▸ Data supplied
==*==

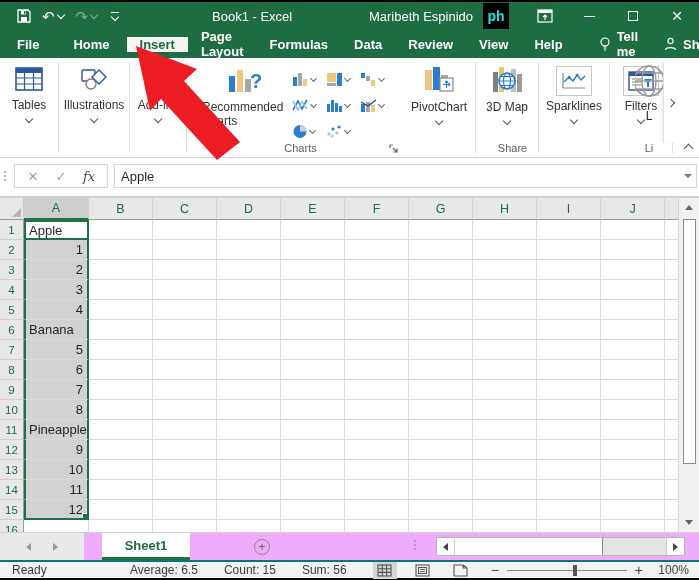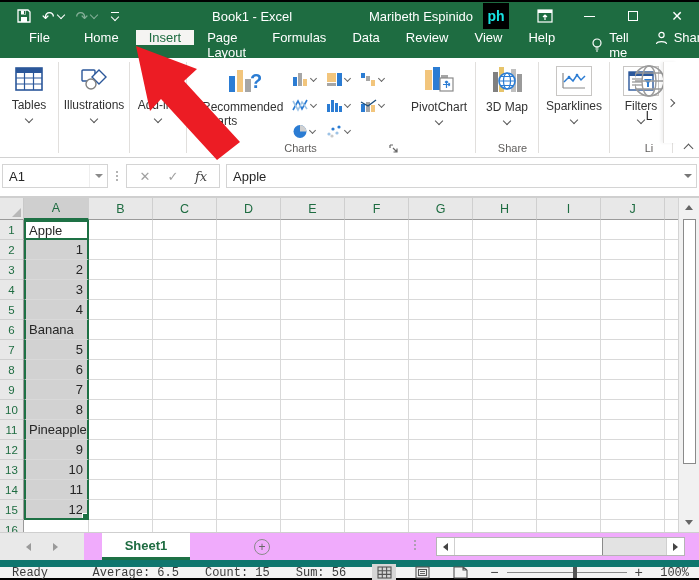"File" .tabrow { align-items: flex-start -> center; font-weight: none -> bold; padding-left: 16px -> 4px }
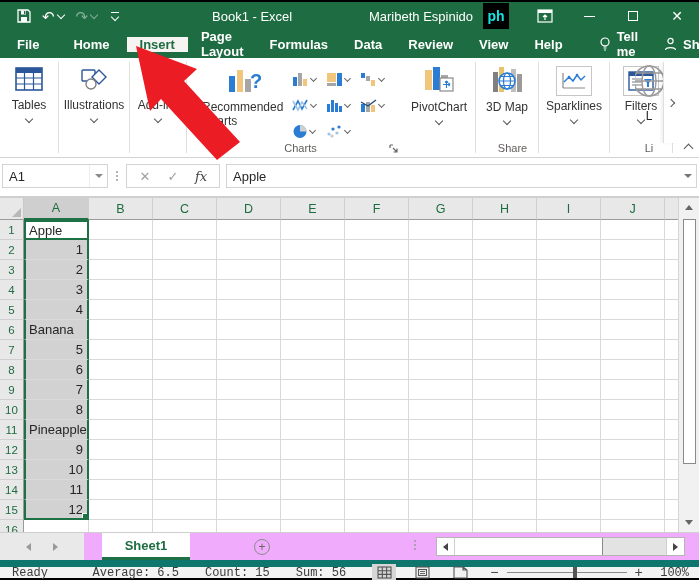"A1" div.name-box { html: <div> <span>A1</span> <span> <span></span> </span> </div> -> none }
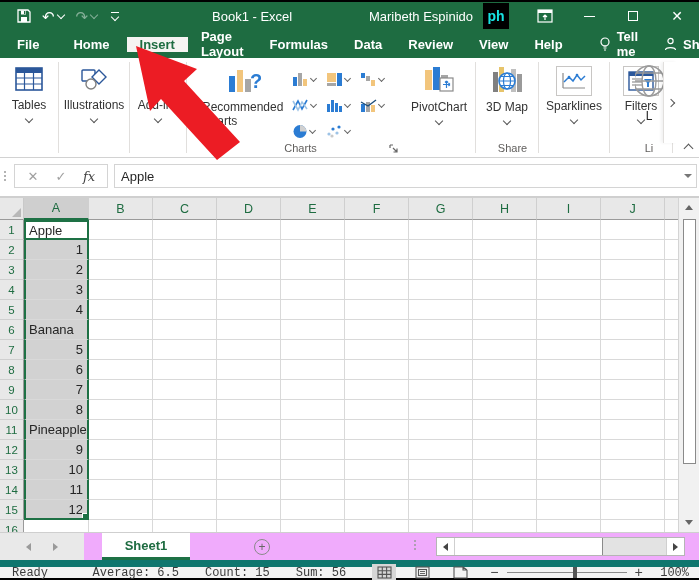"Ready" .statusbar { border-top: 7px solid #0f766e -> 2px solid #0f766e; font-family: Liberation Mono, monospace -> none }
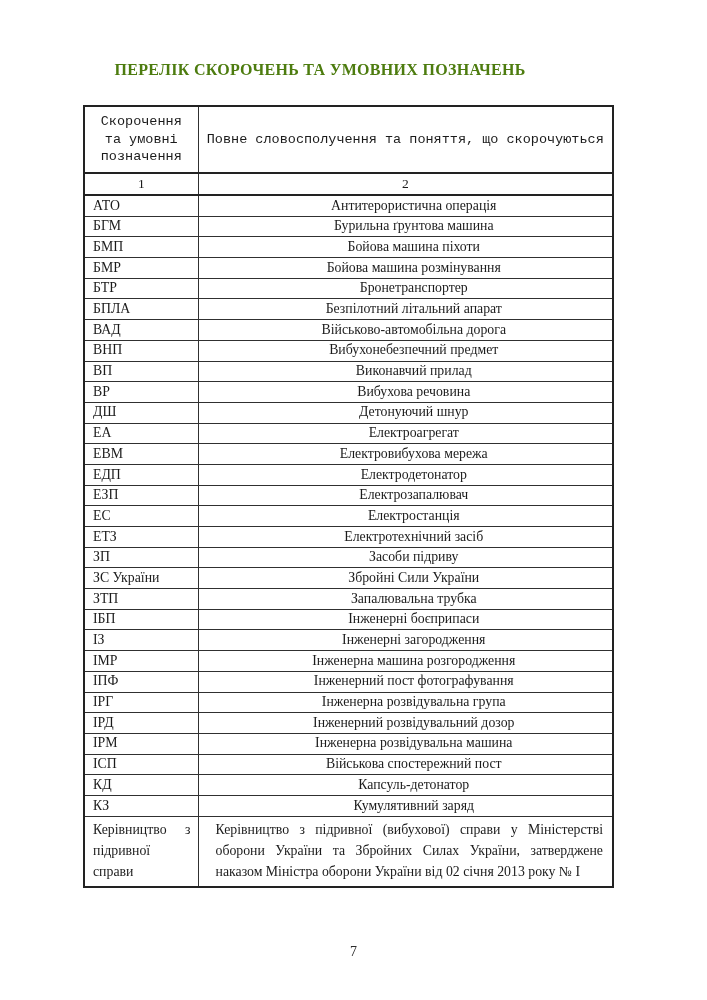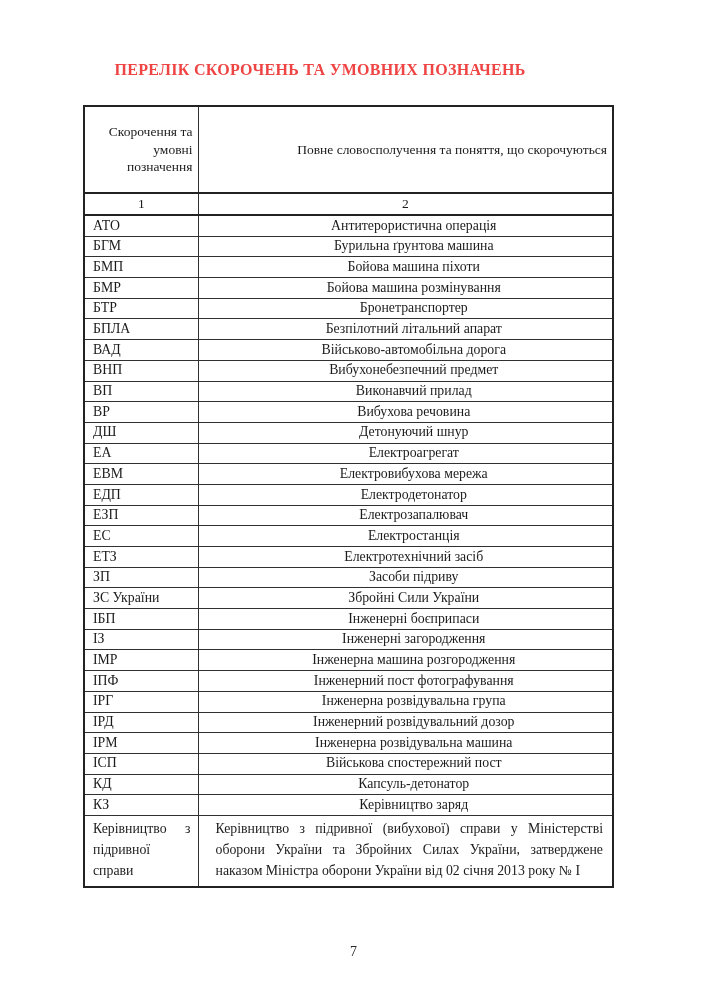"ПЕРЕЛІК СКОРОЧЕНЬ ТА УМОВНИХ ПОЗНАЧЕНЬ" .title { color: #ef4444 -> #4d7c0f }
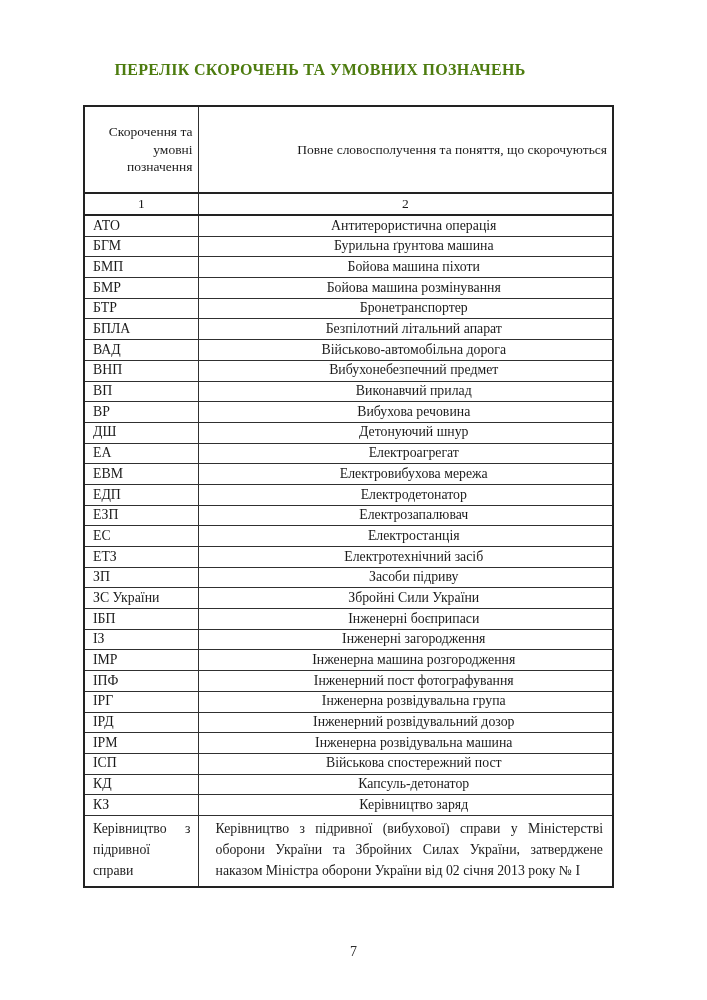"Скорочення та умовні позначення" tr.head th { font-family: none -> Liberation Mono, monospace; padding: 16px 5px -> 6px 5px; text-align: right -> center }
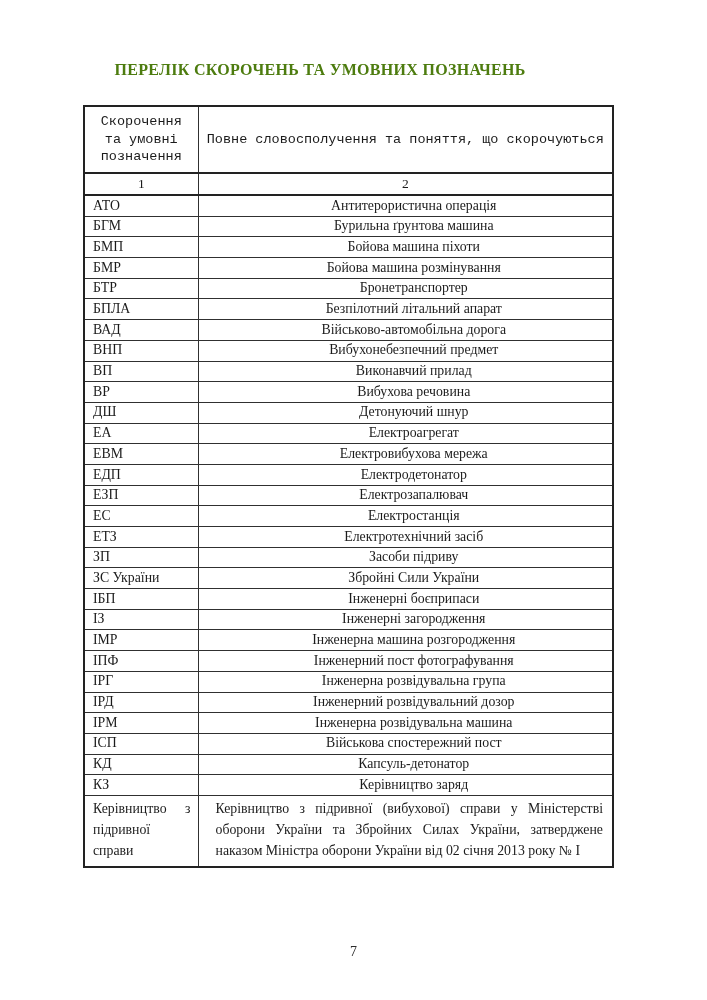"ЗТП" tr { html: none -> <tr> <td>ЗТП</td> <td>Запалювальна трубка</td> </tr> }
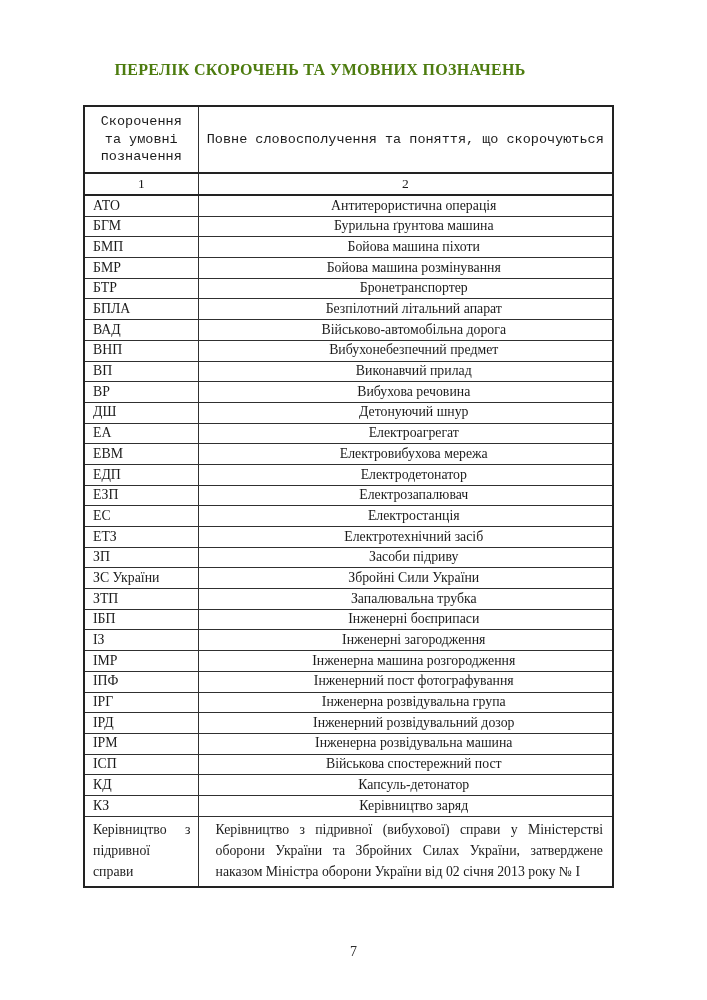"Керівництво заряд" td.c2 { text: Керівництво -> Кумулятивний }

==*==

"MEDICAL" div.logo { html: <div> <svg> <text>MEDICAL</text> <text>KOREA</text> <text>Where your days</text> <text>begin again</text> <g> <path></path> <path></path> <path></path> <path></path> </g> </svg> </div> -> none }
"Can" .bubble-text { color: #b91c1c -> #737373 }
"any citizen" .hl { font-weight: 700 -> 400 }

==*==

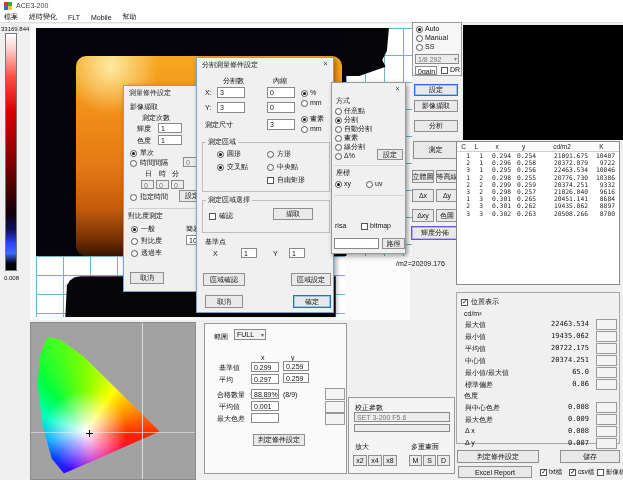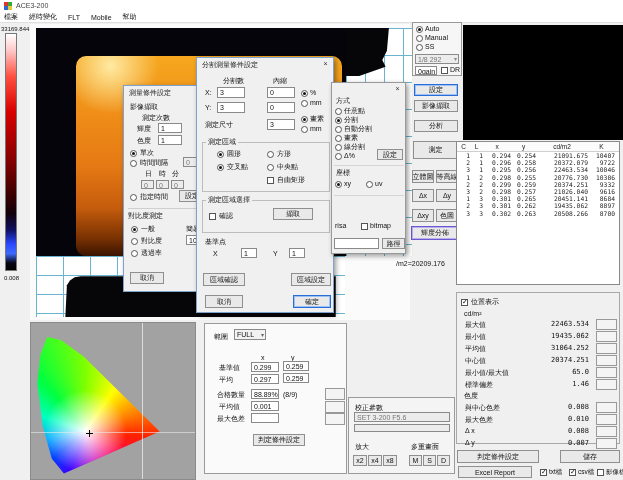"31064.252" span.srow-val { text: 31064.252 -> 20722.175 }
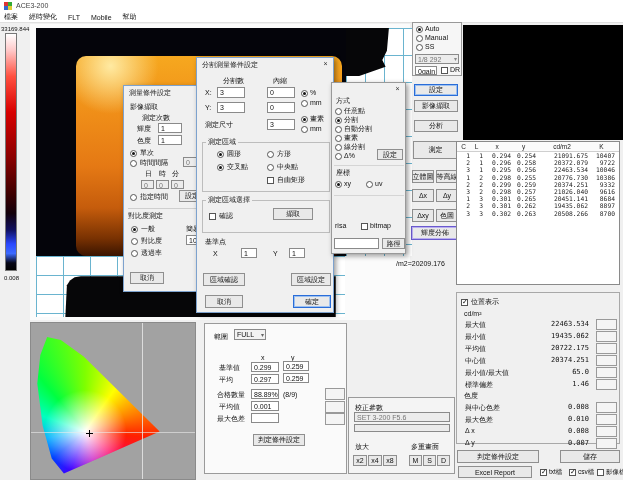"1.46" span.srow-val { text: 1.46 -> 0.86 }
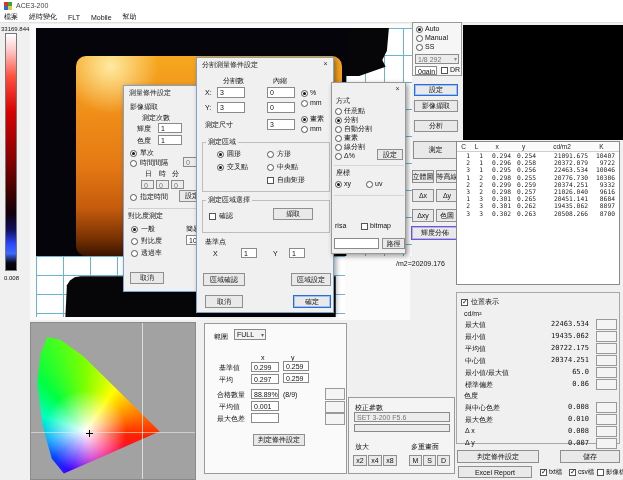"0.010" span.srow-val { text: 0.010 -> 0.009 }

==*==

▸ What the task asks
In the listing above, find the line holding "text: 31064.252 ->" and the line holding "text: 0.010 ->". Reproduce those two lines and all between them exactly, leaving out pictures.

▸ Answer below
"31064.252" span.srow-val { text: 31064.252 -> 20722.175 }
"1.46" span.srow-val { text: 1.46 -> 0.86 }
"0.010" span.srow-val { text: 0.010 -> 0.009 }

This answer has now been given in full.